Harper's team has been arguing that the coalition is trying to reverse the result of the election, that the Conservatives won and the Liberals lost. This is another example of politics as a game. The Conservatives won more seats, got more points, but they did not get a majority and, if the opposition parties can get together to form a majority, they are perfectly entitled to.  It is a fair point that no one voted for an Liberal/NDP coalition. But no one voted for a Conservative majority, which Harper seems to think he should be able to act as if he had.

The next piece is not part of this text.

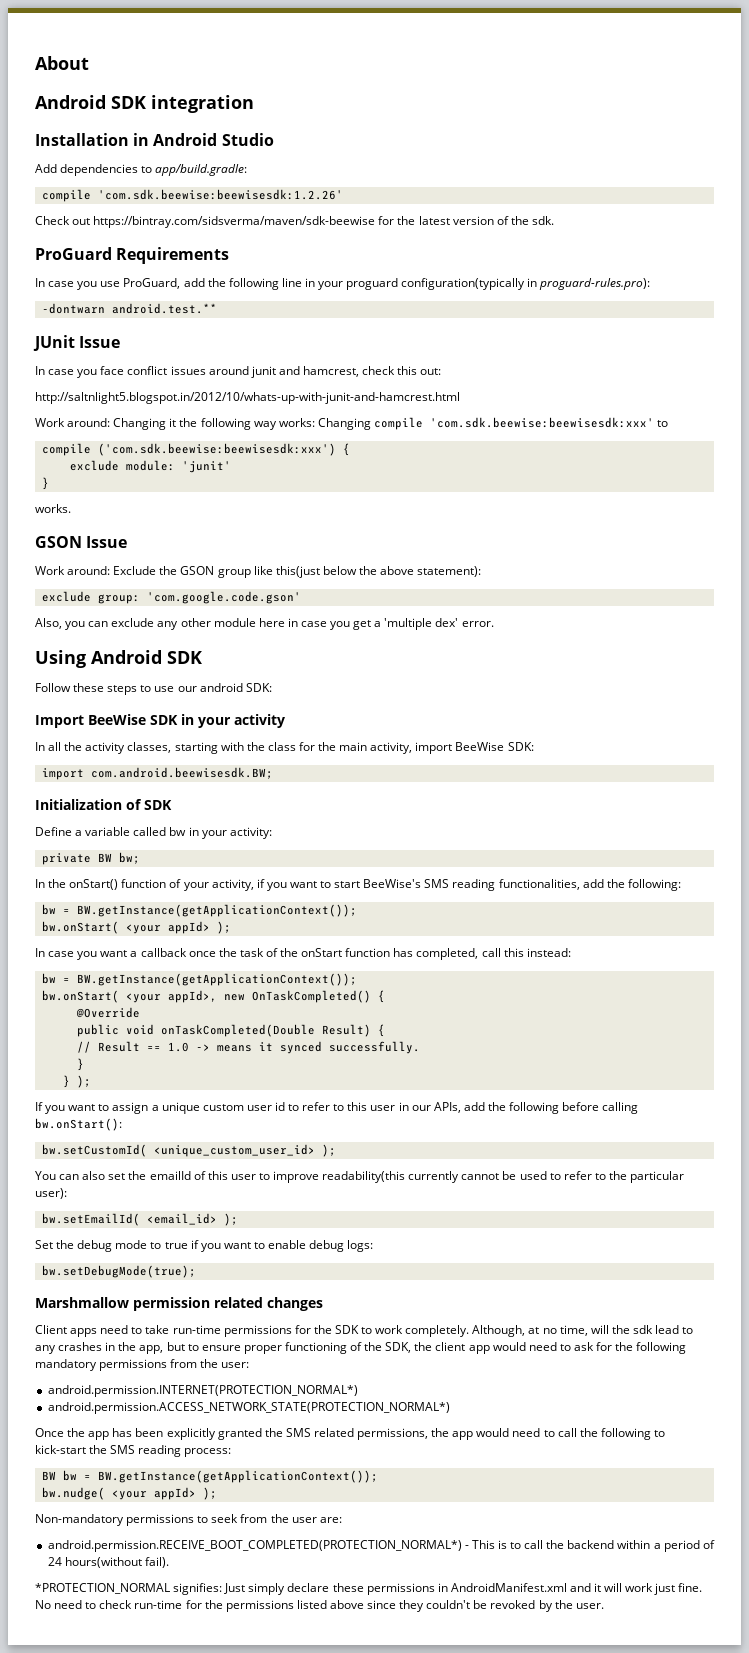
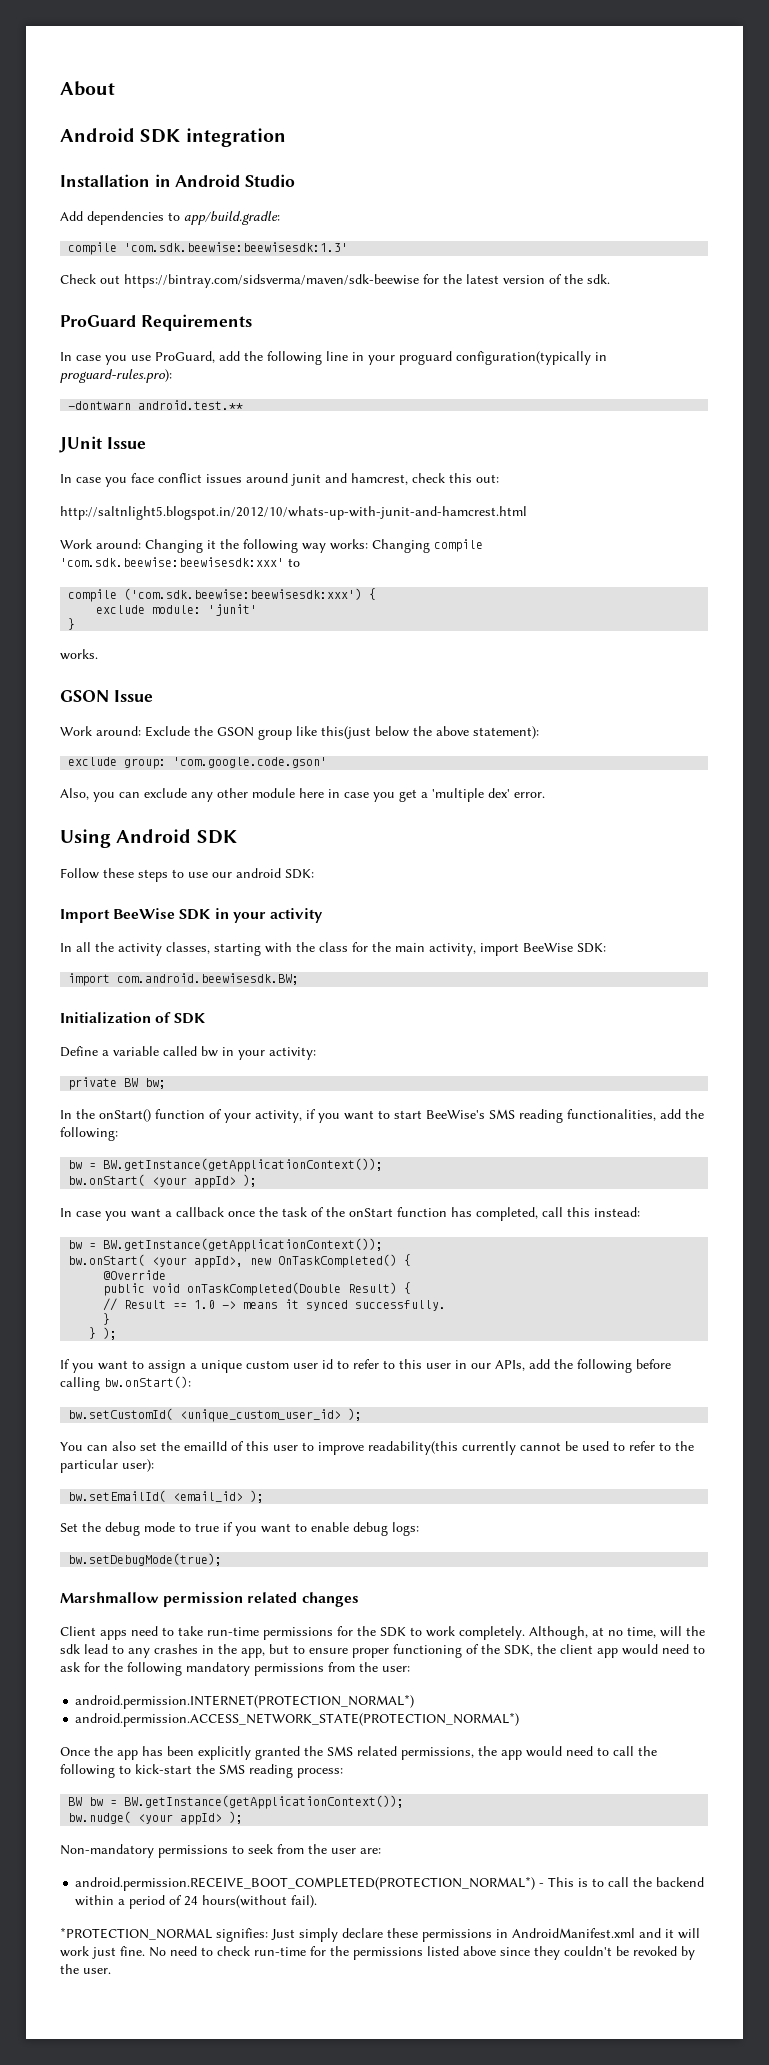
[97,189,343,200] 'com.sdk.beewise:beewisesdk:1.2.26' -> [124,242,349,252] 'com.sdk.beewise:beewisesdk:1.3'

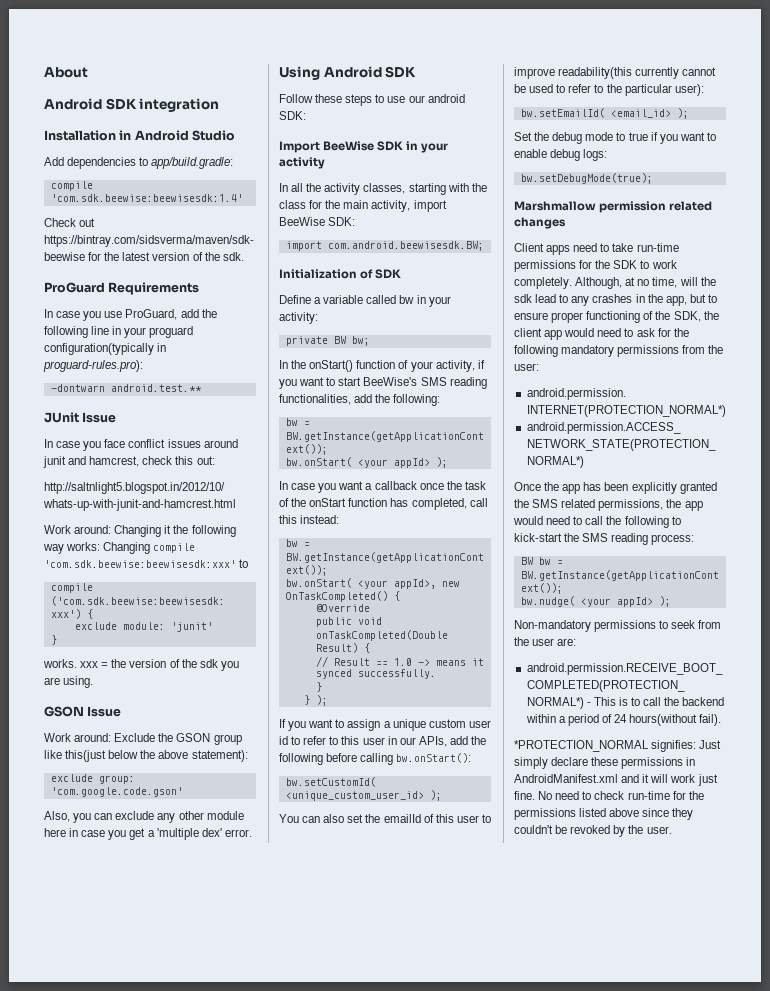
[124,242,349,252] 'com.sdk.beewise:beewisesdk:1.3' -> [50,194,243,202] 'com.sdk.beewise:beewisesdk:1.4'
(98, 654) none -> [80,659,239,671] [44,676,94,688] xxx = the version of the sdk you are using.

The coalition backed by the Bloc is not trying to overturn the result of the election but to make the best of it in their interests according to their lights. It may be dreadful.  But it is democracy. Any of the 62.4% of voters who did not vote Tory have only themselves to blame if they do not like the result. These are the people you voted for, even including the Greens.

It is perhaps salutary that in this mess we are reminded that we elect Members of Parliament who are free, despite their whingeing, to do as they think best.